> _Task directions_
Word for word, write out all the entries below, omitting every picture.

> _Supplied data_
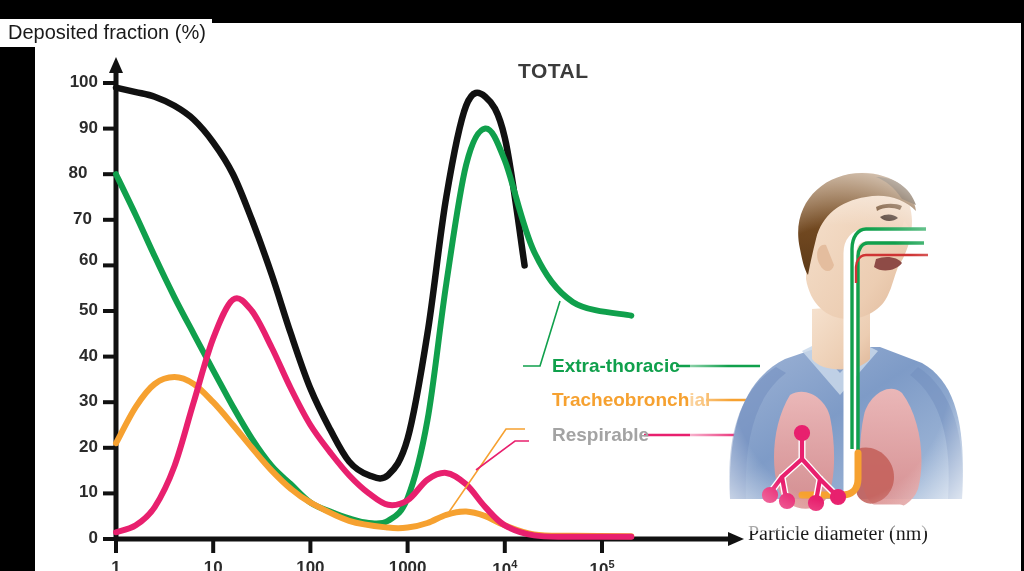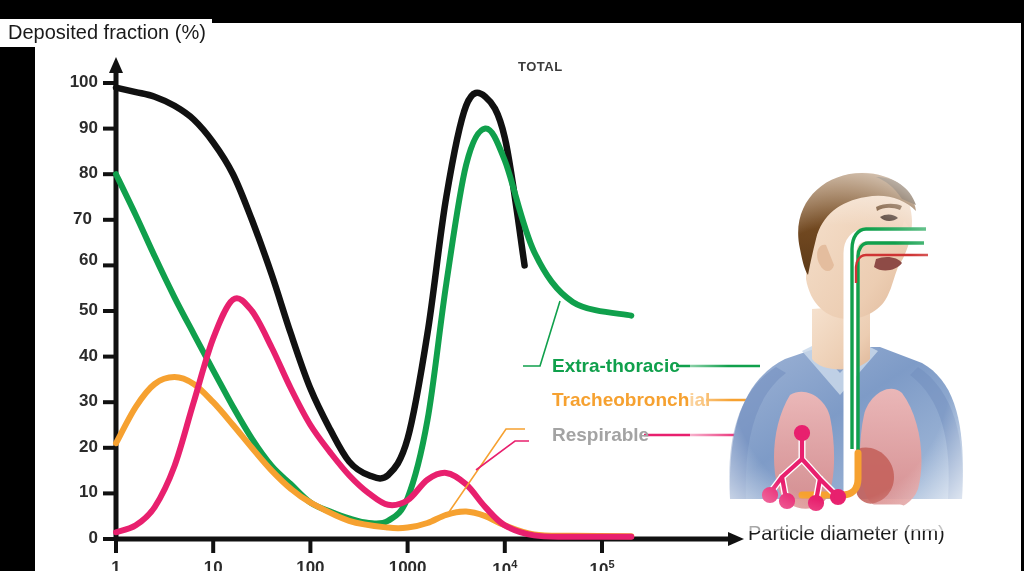--- a/index.html
+++ b/index.html
@@ -4,26 +4,26 @@
 <style>
   html,body{margin:0;padding:0;background:#000;}
   #stage{position:relative;width:1021px;height:571px;background:#000;overflow:hidden;
          font-family:"Liberation Sans",sans-serif;margin-top:11px;}
   
   #slide{position:absolute;left:35px;top:12px;width:989px;height:559px;background:#ffffff;}
   
   #title-box{position:absolute;left:0px;top:8px;background:#ffffff;padding:2px 6px 3px 8px;
              font-size:20px;color:#1a1a1a;line-height:1.15;white-space:nowrap;z-index:40;}
   #plot{position:absolute;left:0;top:0;width:1024px;height:571px;}
-  .tlabel{position:absolute;font-size:13px;font-weight:bold;color:#3b3b3b;letter-spacing:.5px;}
+  .tlabel{position:absolute;font-size:21px;font-weight:bold;color:#3b3b3b;letter-spacing:.5px;}
   .ylab{position:absolute;font-size:17px;font-weight:bold;color:#2b2b2b;text-align:right;width:40px;}
   .xlab{position:absolute;font-size:17px;font-weight:bold;color:#2b2b2b;text-align:center;width:60px;}
   .xlab sup{font-size:11px;font-weight:bold;}
   .legtxt{position:absolute;font-size:19px;font-weight:bold;white-space:nowrap;}
-  #axis-title{position:absolute;font-size:20px;color:#1a1a1a;white-space:nowrap;}
+  #axis-title{position:absolute;font-size:20px;color:#1a1a1a;white-space:nowrap;font-family:Liberation Serif, serif;}
   #anat{position:absolute;left:690px;top:148px;width:300px;height:372px;}
 </style>
 </head>
 <body>
 
 <div id="stage">
 
   <div id="slide"></div>
 
   <div id="title-box">Deposited fraction (%)</div>
@@ -75,21 +75,21 @@
 
   <div id="yticks">
       <div class="ylab" style="left: 58px; top: 517px;">0</div>
       <div class="ylab" style="left: 58px; top: 471.4px;">10</div>
       <div class="ylab" style="left: 58px; top: 425.8px;">20</div>
       <div class="ylab" style="left: 58px; top: 380.2px;">30</div>
       <div class="ylab" style="left: 58px; top: 334.6px;">40</div>
       <div class="ylab" style="left: 58px; top: 289px;">50</div>
       <div class="ylab" style="left: 58px; top: 239px;">60</div>
       <div class="ylab" style="left: 52px; top: 197.8px;">70</div>
-      <div class="ylab" style="left: 58px; top: 152.2px;">80</div>
+      <div class="ylab" style="left: 58px; top: 152.2px; text-align: center;">80</div>
       <div class="ylab" style="left: 58px; top: 106.6px;">90</div>
       <div class="ylab" style="left: 58px; top: 61px;">100</div>
     </div>
 
   <div id="xticks">
       <div class="xlab" style="left: 86px; top: 547px;">1</div>
       <div class="xlab" style="left: 183.2px; top: 547px;">10</div>
       <div class="xlab" style="left: 280.4px; top: 547px;">100</div>
       <div class="xlab" style="left: 377.6px; top: 547px;">1000</div>
       <div class="xlab" style="left: 474.8px; top: 547px;">10<sup>4</sup></div>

> _Written answer_
--- a/index.html
+++ b/index.html
@@ -4,26 +4,26 @@
 <style>
   html,body{margin:0;padding:0;background:#000;}
   #stage{position:relative;width:1021px;height:571px;background:#000;overflow:hidden;
          font-family:"Liberation Sans",sans-serif;margin-top:11px;}
   
   #slide{position:absolute;left:35px;top:12px;width:989px;height:559px;background:#ffffff;}
   
   #title-box{position:absolute;left:0px;top:8px;background:#ffffff;padding:2px 6px 3px 8px;
              font-size:20px;color:#1a1a1a;line-height:1.15;white-space:nowrap;z-index:40;}
   #plot{position:absolute;left:0;top:0;width:1024px;height:571px;}
-  .tlabel{position:absolute;font-size:13px;font-weight:bold;color:#3b3b3b;letter-spacing:.5px;}
+  .tlabel{position:absolute;font-size:21px;font-weight:bold;color:#3b3b3b;letter-spacing:.5px;}
   .ylab{position:absolute;font-size:17px;font-weight:bold;color:#2b2b2b;text-align:right;width:40px;}
   .xlab{position:absolute;font-size:17px;font-weight:bold;color:#2b2b2b;text-align:center;width:60px;}
   .xlab sup{font-size:11px;font-weight:bold;}
   .legtxt{position:absolute;font-size:19px;font-weight:bold;white-space:nowrap;}
-  #axis-title{position:absolute;font-size:20px;color:#1a1a1a;white-space:nowrap;}
+  #axis-title{position:absolute;font-size:20px;color:#1a1a1a;white-space:nowrap;font-family:Liberation Serif, serif;}
   #anat{position:absolute;left:690px;top:148px;width:300px;height:372px;}
 </style>
 </head>
 <body>
 
 <div id="stage">
 
   <div id="slide"></div>
 
   <div id="title-box">Deposited fraction (%)</div>
@@ -75,21 +75,21 @@
 
   <div id="yticks">
       <div class="ylab" style="left: 58px; top: 517px;">0</div>
       <div class="ylab" style="left: 58px; top: 471.4px;">10</div>
       <div class="ylab" style="left: 58px; top: 425.8px;">20</div>
       <div class="ylab" style="left: 58px; top: 380.2px;">30</div>
       <div class="ylab" style="left: 58px; top: 334.6px;">40</div>
       <div class="ylab" style="left: 58px; top: 289px;">50</div>
       <div class="ylab" style="left: 58px; top: 239px;">60</div>
       <div class="ylab" style="left: 52px; top: 197.8px;">70</div>
-      <div class="ylab" style="left: 58px; top: 152.2px;">80</div>
+      <div class="ylab" style="left: 58px; top: 152.2px; text-align: center;">80</div>
       <div class="ylab" style="left: 58px; top: 106.6px;">90</div>
       <div class="ylab" style="left: 58px; top: 61px;">100</div>
     </div>
 
   <div id="xticks">
       <div class="xlab" style="left: 86px; top: 547px;">1</div>
       <div class="xlab" style="left: 183.2px; top: 547px;">10</div>
       <div class="xlab" style="left: 280.4px; top: 547px;">100</div>
       <div class="xlab" style="left: 377.6px; top: 547px;">1000</div>
       <div class="xlab" style="left: 474.8px; top: 547px;">10<sup>4</sup></div>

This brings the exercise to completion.